Increased excise duties on alcoholic drinks, as well as the rising costs of raw materials, electricity and fuel, resulted in unit price increases within alcoholic drinks. These made such products more expensive, and some lower-income consumers had to reduce consumption or switch to cheaper alternatives. The government hopes that increased taxes will help its efforts to curb alcohol abuse.

The South African Breweries continues to lead alcoholic drinks in South Africa

alcoholThe South African Breweries continued to enjoy its leading position within alcoholic drinks in South Africa in 2013, with a 63% share of total volume sales. Distell Group and United National Breweries fell into second and third positions respectively; however, they trailed well behind The South African Breweries. This company’s leading position can be attributed to its dominance in beer in South Africa, the biggest category within alcoholic drinks. United National Breweries falls in second position within beer and dominates dark beer in South Africa. Brandhouse Beverages led spirits in 2013, followed by Distell Group. Distell also led cider/perry in South Africa in 2013.

Leading supermarket retailers continue to expand

Specialist retailers continued to account for the vast majority of volume sales of alcoholic drinks in South Africa in 2013. However, whilst independent outlets used to be the only companies that operated within this channel, South Africa’s leading supermarket retailers have introduced their own brands, and are focusing on increasing the number of their specialist liquor stores. Spar Group’s Tops continues to expand, and these outlets are usually located next to one of the group’s Spar supermarkets. Shoprite Holdings’ Liquor Shop is a smaller chain, with outlets found attached to either a Shoprite or Checkers supermarket. Pick ‘n Pay Retailers has its own liquor stores located next to a number of its supermarkets. In May 2010 Woolworths introduced its Woolworths Wine & Spirits stores, which stand as separate concession stores within its Woolworths outlets. In more recent years, Massmart’s mixed retailers brand Game introduced Game Liquor concession stores.
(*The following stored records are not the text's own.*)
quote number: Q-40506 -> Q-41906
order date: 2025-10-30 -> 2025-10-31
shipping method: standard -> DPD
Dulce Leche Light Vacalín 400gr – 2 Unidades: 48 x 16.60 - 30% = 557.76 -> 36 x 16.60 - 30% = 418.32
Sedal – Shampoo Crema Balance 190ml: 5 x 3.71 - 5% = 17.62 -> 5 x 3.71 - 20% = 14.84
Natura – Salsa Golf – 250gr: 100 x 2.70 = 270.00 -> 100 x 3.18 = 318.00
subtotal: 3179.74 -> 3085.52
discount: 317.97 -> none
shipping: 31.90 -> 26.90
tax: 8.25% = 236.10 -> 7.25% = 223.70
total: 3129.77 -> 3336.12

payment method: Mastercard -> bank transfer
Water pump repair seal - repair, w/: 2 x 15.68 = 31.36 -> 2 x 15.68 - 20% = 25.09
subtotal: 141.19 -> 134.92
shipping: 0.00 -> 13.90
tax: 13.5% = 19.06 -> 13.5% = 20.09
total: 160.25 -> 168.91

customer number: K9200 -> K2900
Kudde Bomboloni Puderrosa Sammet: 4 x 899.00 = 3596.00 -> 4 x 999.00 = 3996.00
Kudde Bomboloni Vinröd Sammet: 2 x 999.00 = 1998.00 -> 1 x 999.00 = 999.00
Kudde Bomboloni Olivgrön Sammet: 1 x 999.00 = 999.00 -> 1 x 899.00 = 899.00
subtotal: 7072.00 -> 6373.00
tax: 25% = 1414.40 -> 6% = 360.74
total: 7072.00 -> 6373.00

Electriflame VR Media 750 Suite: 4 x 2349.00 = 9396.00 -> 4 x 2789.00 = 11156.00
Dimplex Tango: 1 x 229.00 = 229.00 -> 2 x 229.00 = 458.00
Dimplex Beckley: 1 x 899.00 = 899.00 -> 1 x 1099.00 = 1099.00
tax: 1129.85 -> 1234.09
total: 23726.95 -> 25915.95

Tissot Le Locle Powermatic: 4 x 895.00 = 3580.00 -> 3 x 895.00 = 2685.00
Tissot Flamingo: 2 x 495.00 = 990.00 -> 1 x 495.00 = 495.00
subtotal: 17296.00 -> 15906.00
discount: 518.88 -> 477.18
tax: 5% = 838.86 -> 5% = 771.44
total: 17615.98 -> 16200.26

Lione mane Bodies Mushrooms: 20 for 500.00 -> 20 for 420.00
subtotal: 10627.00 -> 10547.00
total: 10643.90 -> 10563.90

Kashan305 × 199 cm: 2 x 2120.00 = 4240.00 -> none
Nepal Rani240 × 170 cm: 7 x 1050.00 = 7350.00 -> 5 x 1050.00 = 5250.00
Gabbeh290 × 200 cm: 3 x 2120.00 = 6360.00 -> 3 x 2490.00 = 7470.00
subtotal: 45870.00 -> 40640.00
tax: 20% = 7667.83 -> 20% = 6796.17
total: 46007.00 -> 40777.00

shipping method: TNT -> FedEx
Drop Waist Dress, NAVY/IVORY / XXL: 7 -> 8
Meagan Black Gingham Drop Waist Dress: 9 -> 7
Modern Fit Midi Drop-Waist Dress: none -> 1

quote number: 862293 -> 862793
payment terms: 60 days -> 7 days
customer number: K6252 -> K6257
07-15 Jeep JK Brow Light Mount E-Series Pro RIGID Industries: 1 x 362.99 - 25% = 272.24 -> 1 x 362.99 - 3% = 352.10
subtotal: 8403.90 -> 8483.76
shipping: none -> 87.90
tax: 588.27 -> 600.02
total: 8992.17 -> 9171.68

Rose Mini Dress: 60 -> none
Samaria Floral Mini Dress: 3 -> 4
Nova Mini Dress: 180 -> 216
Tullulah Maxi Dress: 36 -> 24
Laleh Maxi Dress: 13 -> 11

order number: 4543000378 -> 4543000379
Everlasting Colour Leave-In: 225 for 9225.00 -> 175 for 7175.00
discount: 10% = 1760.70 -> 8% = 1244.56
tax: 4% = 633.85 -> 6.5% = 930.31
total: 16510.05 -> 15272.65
Volume growth will be curbed by rising costs over the forecast period

Alcoholic drinks are expected to continue to experience constrained growth in both value and volume terms over the forecast period. It is doubtful that the economy will experience any dramatic improvement in this period due to a number of factors. Labour unrest is a problem that will not see a quick-fix solution, and thus GDP and the strength of the rand will continue to be repressed. This, coupled with the increasing costs of fuel, as well as power supply shortages (due to Eskom being unable to meet the demand for electricity), will mean that production will remain low and costs will rise. However, whilst consumer spending will remain constrained in this non-essential market, many will continue to find a way to purchase such products.